U.S. Supreme Court Makes Ruling on President Biden’s Student Loan Forgiveness Plan
Washington, D.C. (KPEL News) - On Thursday, the U.S. Supreme Court made headlines as they banned colleges from considering race in admission policies, which affects schools like Harvard University, the University of North Carolina, and other universities who use "affirmative action" to boost the enrollment of Black and Latino students.
But, not all schools claim to use "affirmative action" in their enrollment practices.
On Friday, the High Court made a ruling on something that affects colleges on universities on a larger scale - President Joe Biden's student loan forgiveness plan. It's a plan that one of Louisiana's U.S. Senators Bill Cassidy spoke heavily against, both to me on "Acadiana's Morning News" and to Fox News.
President Biden's answer was to enact his $400 billion student debt scheme, which doesn't forgive debt. It really transfers the responsibility to pay it back away from the person who willingly took on the debt.
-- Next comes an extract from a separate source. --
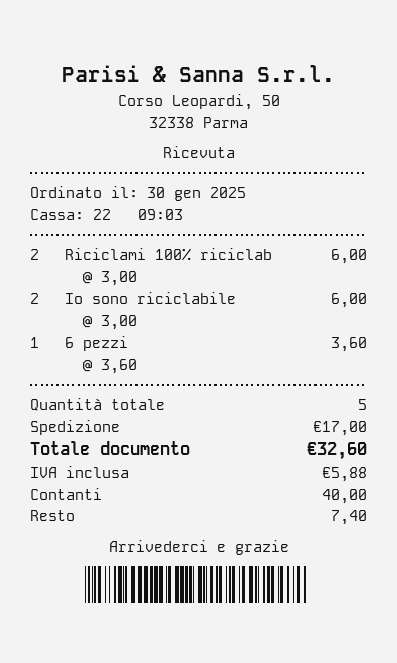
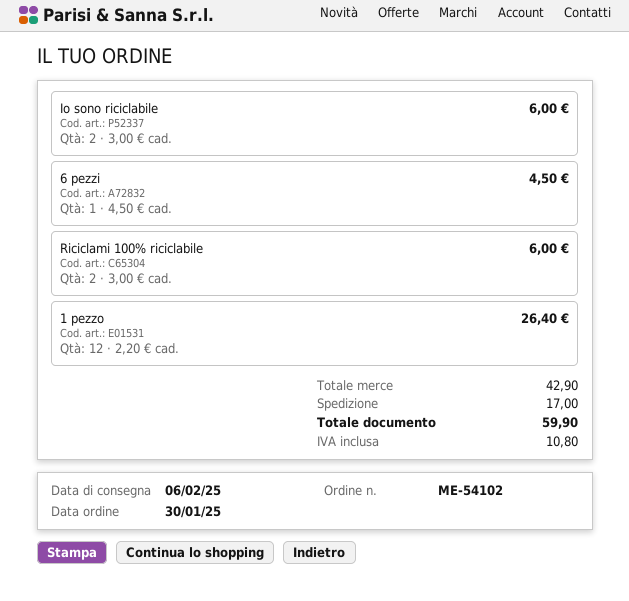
6 pezzi: 1 x 3.60 = 3.60 -> 1 x 4.50 = 4.50
1 pezzo: none -> 12 x 2.20 = 26.40
tax: 5.88 -> 10.80
total: 32.60 -> 59.90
Cassidy is the top Republican on the Senate Committee on Health, Education, Labor and Pensions. Republicans in the U.S. House, meanwhile, recently tried to kill the program through a procedural vote but did not reach enough votes to override Biden's veto, which he did in June according to Fox News.
On Friday, in a 6-3 ruling, the U.S. Supreme Court ruled against Biden's program, according to Fox News. Cassidy welcomes the ruling.
Today’s Supreme Court ruling confirmed what we have known all along: the Biden administration’s student loan plan is an overreach of executive power. This is an obvious but welcomed ruling. President Biden’s student loan scheme...unfairly transfers the burden from those who willingly took out loans onto those who chose not to attend college or already fulfilled their commitment to pay off their loans.
Despite the U.S. Supreme Court's ruling, the President's Department of Education has been working to put measures into place that would still allow for at least $10,000 of most student loan borrowers' debt to still be forgiven. The $400 billion plan first unveiled in August 2022 wants to provide up to $20,000 of relief, affecting over 30 million American according to forbes.com.
In a letter sent by Cassidy's committee to the Department of Education, member chide ED "for their lack of preparedness to handle millions of student loan borrowers returning to repayment."
Sixty days after June 30, 2023, the return to repayment for student loans will begin for 43 million borrowers. The Department has been on notice for nearly two and a half years that it would need to develop a plan for a smooth transition to repayment. You have failed to provide us any evidence of any communication between the Department and loan servicers as of the date of this letter.”
In addition, the committees are concerned about recent reports in the press that students are being encouraged not to make payments on their student loans once the return to repayment has begun. We expect you and senior officers of the Department to exercise leadership in countering such efforts wherever and whenever they occur, particularly since nonpayment will lead to negative financial consequences for borrowers and barriers to future financial opportunities.
Friday's SCOTUS ruling was actually on two cases: Biden v. Nebraska and Department of Education v. Brown, according to Politico. The first case has to do with Republican state attorneys general challenging the loan forgivenes policy as violating the separation of powers and the Administrative Procedure Act. The latter case was brought about by two student loan borrowers who were denied relief and want the program gone.